Task details
Retype every record exactly. Skip the images.

(Collection entries)
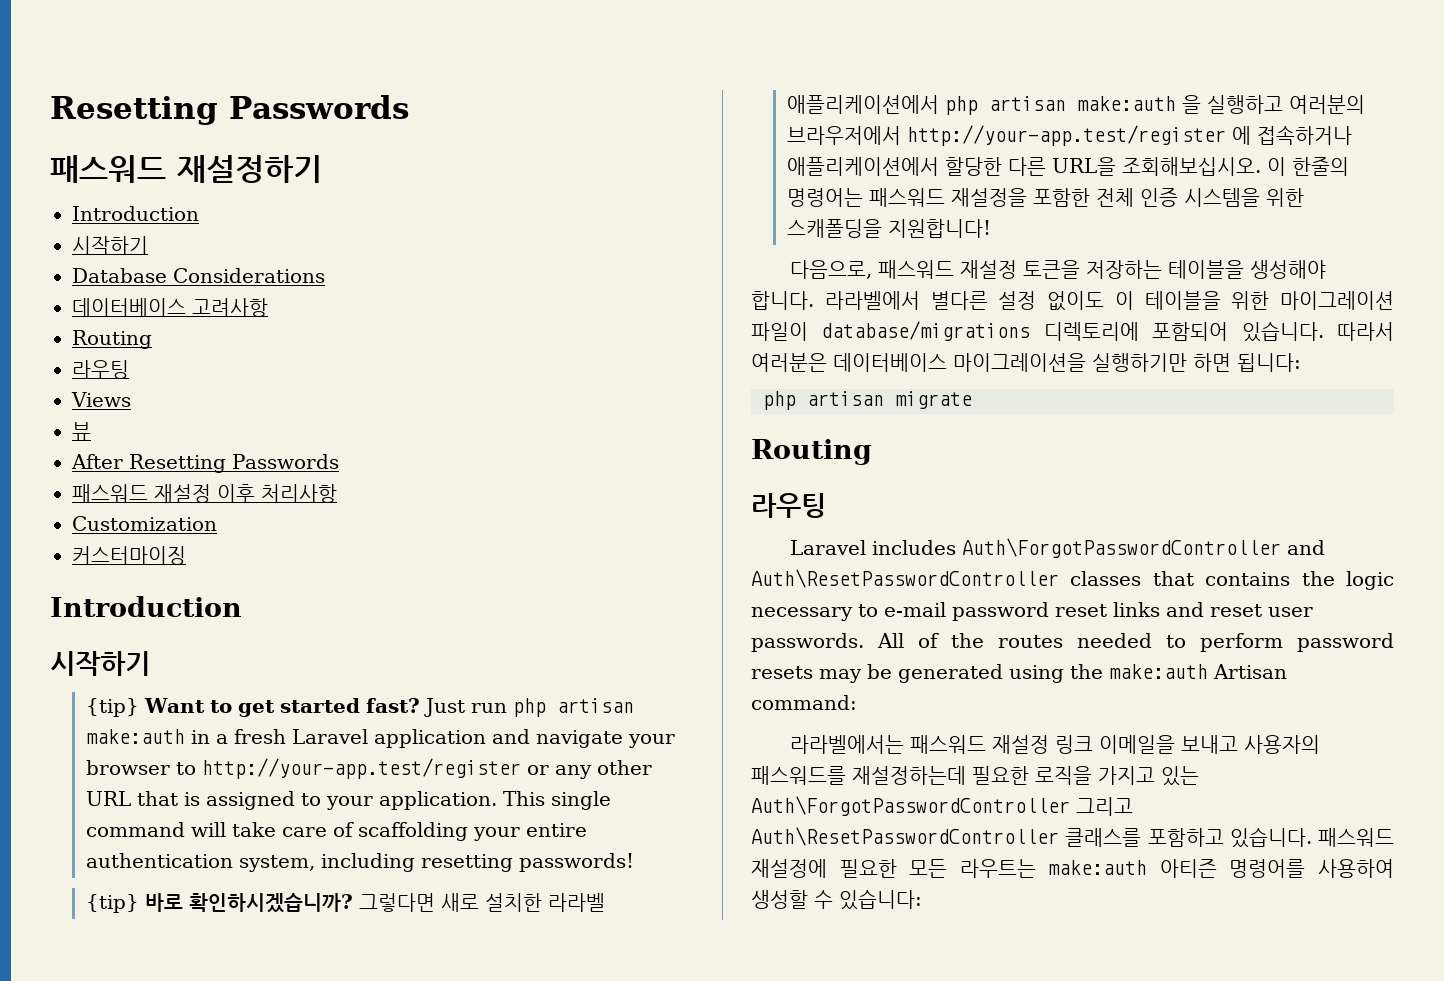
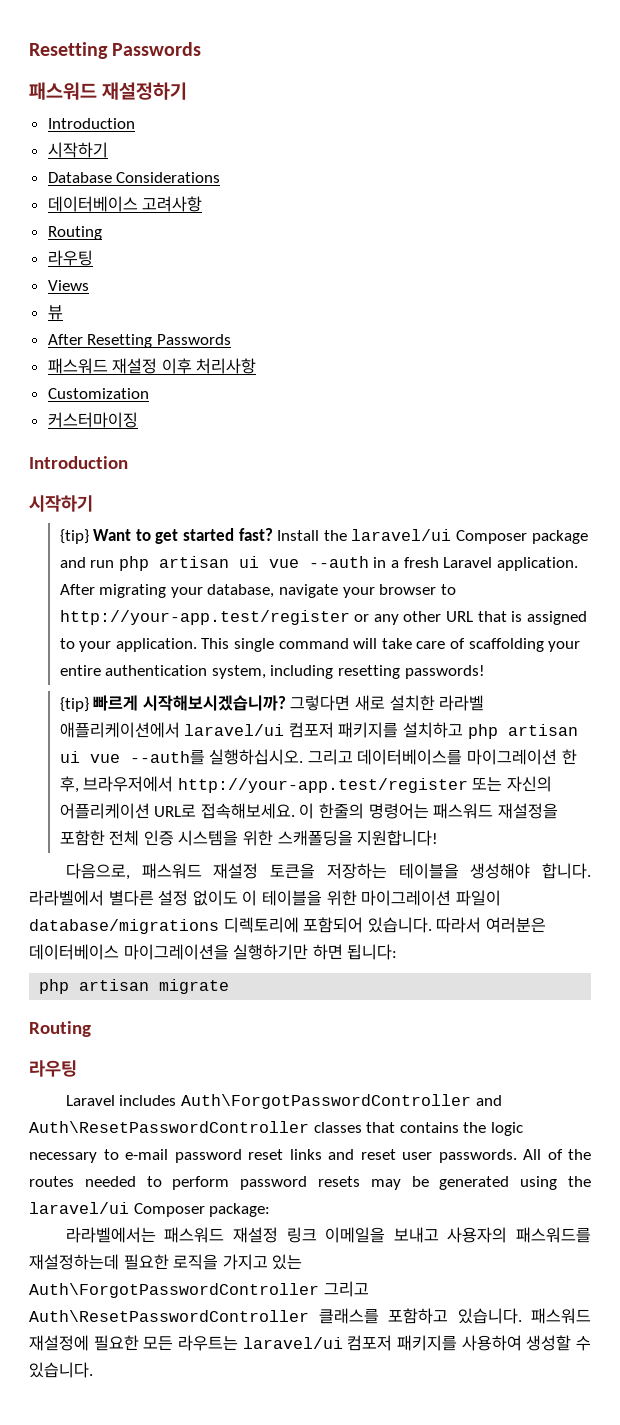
- Just run php artisan make:auth in a fresh Laravel application and navigate your browser to http://your-app.test/register or any other URL that is assigned to your application.
+ Install the laravel/ui Composer package and run php artisan ui vue --auth in a fresh Laravel application. After migrating your database, navigate your browser to http://your-app.test/register or any other URL that is assigned to your application.
- {tip} 바로 확인하시겠습니까?
+ {tip} 빠르게 시작해보시겠습니까?
- 그렇다면 새로 설치한 라라벨 애플리케이션에서 php artisan make:auth 을 실행하고 여러분의 브라우저에서 http://your-app.test/register 에 접속하거나 애플리케이션에서 할당한 다른 URL을 조회해보십시오.
+ 그렇다면 새로 설치한 라라벨 애플리케이션에서 laravel/ui 컴포저 패키지를 설치하고 php artisan ui vue --auth를 실행하십시오. 그리고 데이터베이스를 마이그레이션 한 후, 브라우저에서 http://your-app.test/register 또는 자신의 어플리케이션 URL로 접속해보세요.
- All of the routes needed to perform password resets may be generated using the make:auth Artisan command:
+ All of the routes needed to perform password resets may be generated using the laravel/ui Composer package:
- 패스워드 재설정에 필요한 모든 라우트는 make:auth 아티즌 명령어를 사용하여 생성할 수 있습니다:
+ 패스워드 재설정에 필요한 모든 라우트는 laravel/ui 컴포저 패키지를 사용하여 생성할 수 있습니다.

Response area
- Just run php artisan make:auth in a fresh Laravel application and navigate your browser to http://your-app.test/register or any other URL that is assigned to your application.
+ Install the laravel/ui Composer package and run php artisan ui vue --auth in a fresh Laravel application. After migrating your database, navigate your browser to http://your-app.test/register or any other URL that is assigned to your application.
- {tip} 바로 확인하시겠습니까?
+ {tip} 빠르게 시작해보시겠습니까?
- 그렇다면 새로 설치한 라라벨 애플리케이션에서 php artisan make:auth 을 실행하고 여러분의 브라우저에서 http://your-app.test/register 에 접속하거나 애플리케이션에서 할당한 다른 URL을 조회해보십시오.
+ 그렇다면 새로 설치한 라라벨 애플리케이션에서 laravel/ui 컴포저 패키지를 설치하고 php artisan ui vue --auth를 실행하십시오. 그리고 데이터베이스를 마이그레이션 한 후, 브라우저에서 http://your-app.test/register 또는 자신의 어플리케이션 URL로 접속해보세요.
- All of the routes needed to perform password resets may be generated using the make:auth Artisan command:
+ All of the routes needed to perform password resets may be generated using the laravel/ui Composer package:
- 패스워드 재설정에 필요한 모든 라우트는 make:auth 아티즌 명령어를 사용하여 생성할 수 있습니다:
+ 패스워드 재설정에 필요한 모든 라우트는 laravel/ui 컴포저 패키지를 사용하여 생성할 수 있습니다.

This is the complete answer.